• Assignment
For every line below, output the text exactly and leave out images.

[Data to examine — start]

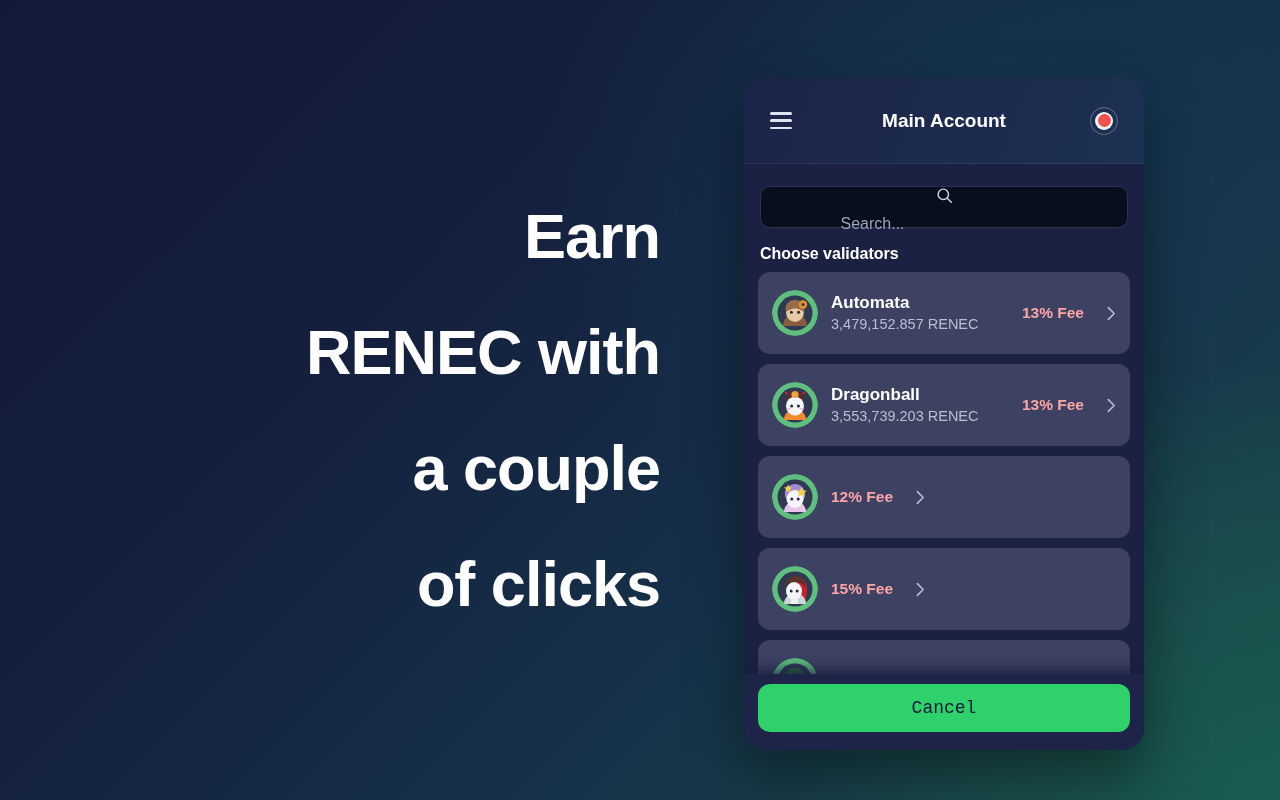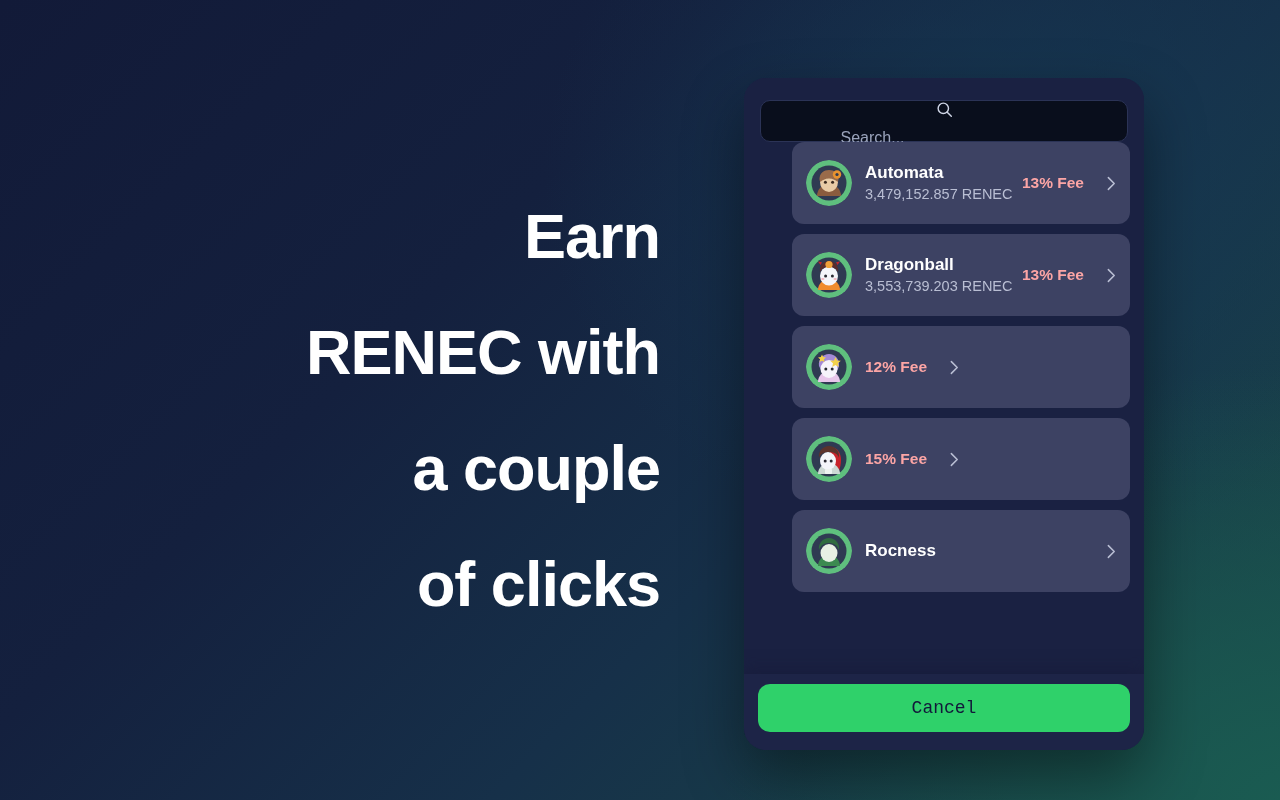--- a/index.html
+++ b/index.html
@@ -112,6 +112,19 @@
 
 <div class="phone">
 
+  <div class="phone-header">
+    <div class="hamburger">
+      <i></i>
+        <i></i>
+        <i></i>
+    </div>
+    <div class="phone-title">Main Account</div>
+    <div class="rec-btn">
+      <div class="ring">
+          <div class="dot"></div>
+        </div>
+    </div>
+  </div>
 
   <div class="phone-body">
 

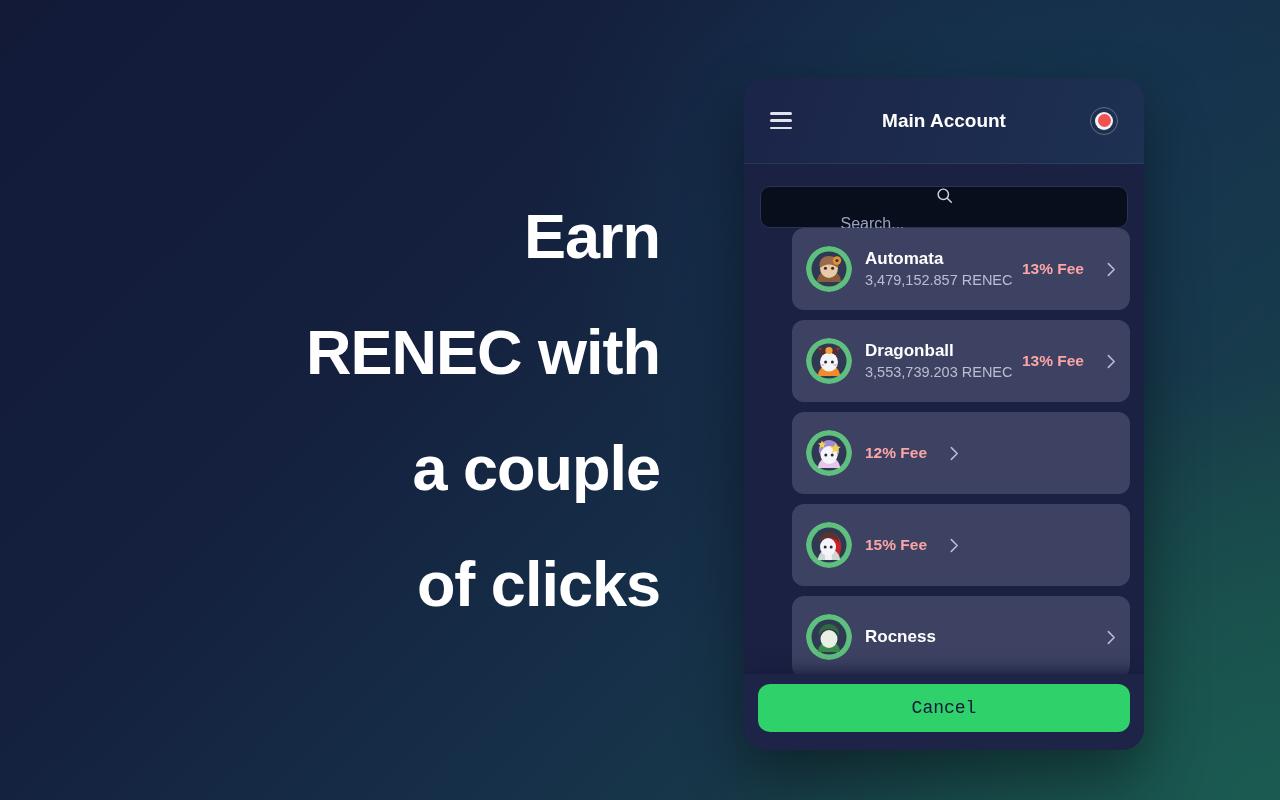--- a/index.html
+++ b/index.html
@@ -136,6 +136,7 @@
       <input class="search-input" type="text" placeholder="Search..." style="">
     </div>
 
+    <div class="section-label">Choose validators</div>
 
     <div class="validator-list">
 

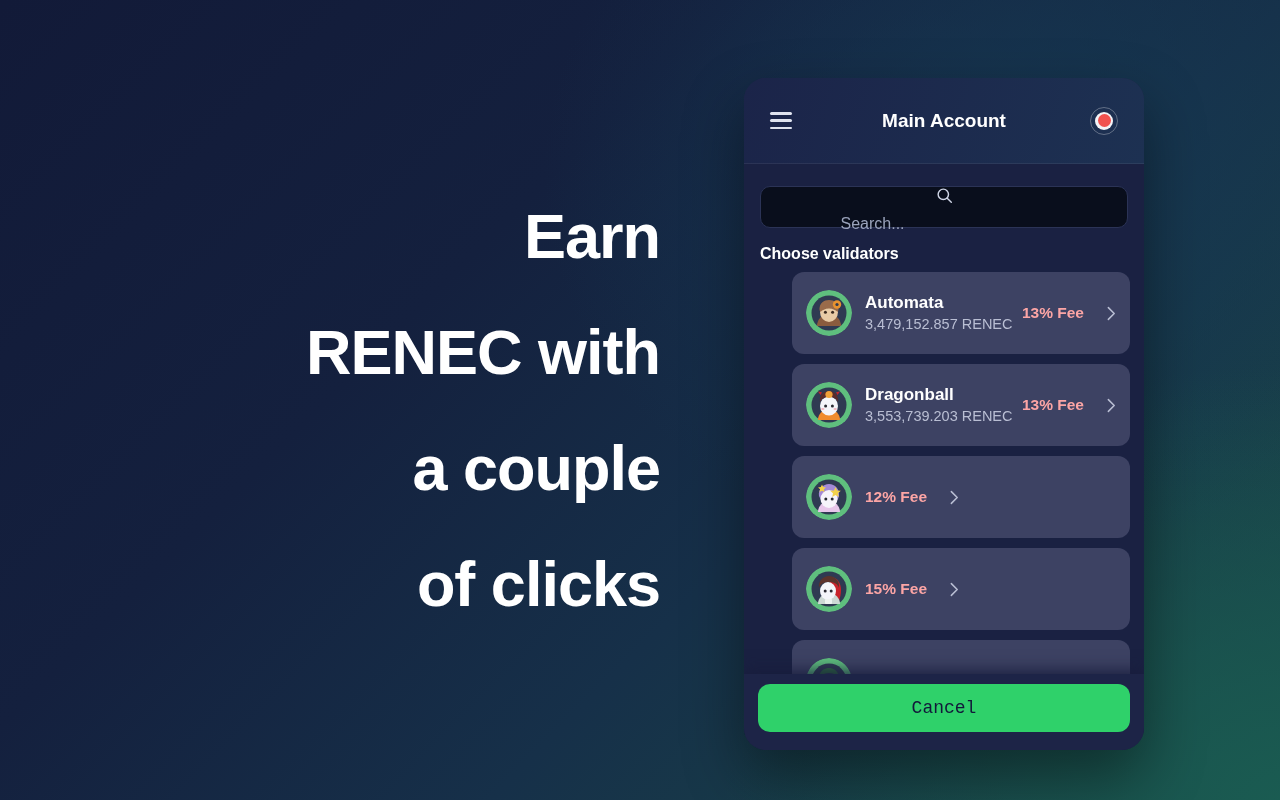--- a/index.html
+++ b/index.html
@@ -79,7 +79,7 @@
 
   .validator-row {
     flex:none; height:82px; border-radius:12px; background:#3d4263;
-    display:flex; align-items:center; padding:0 14px; gap:13px; cursor:pointer;margin-left:34px;
+    display:flex; align-items:center; padding:0 14px; gap:13px; cursor:pointer;
   }
   .avatar { width:46px; height:46px; border-radius:50%; flex:none; overflow:hidden; }
   .v-text { flex:1; min-width:0; }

[Data to examine — finish]

• Exercise output
--- a/index.html
+++ b/index.html
@@ -112,6 +112,19 @@
 
 <div class="phone">
 
+  <div class="phone-header">
+    <div class="hamburger">
+      <i></i>
+        <i></i>
+        <i></i>
+    </div>
+    <div class="phone-title">Main Account</div>
+    <div class="rec-btn">
+      <div class="ring">
+          <div class="dot"></div>
+        </div>
+    </div>
+  </div>
 
   <div class="phone-body">
 

--- a/index.html
+++ b/index.html
@@ -136,6 +136,7 @@
       <input class="search-input" type="text" placeholder="Search..." style="">
     </div>
 
+    <div class="section-label">Choose validators</div>
 
     <div class="validator-list">
 

--- a/index.html
+++ b/index.html
@@ -79,7 +79,7 @@
 
   .validator-row {
     flex:none; height:82px; border-radius:12px; background:#3d4263;
-    display:flex; align-items:center; padding:0 14px; gap:13px; cursor:pointer;margin-left:34px;
+    display:flex; align-items:center; padding:0 14px; gap:13px; cursor:pointer;
   }
   .avatar { width:46px; height:46px; border-radius:50%; flex:none; overflow:hidden; }
   .v-text { flex:1; min-width:0; }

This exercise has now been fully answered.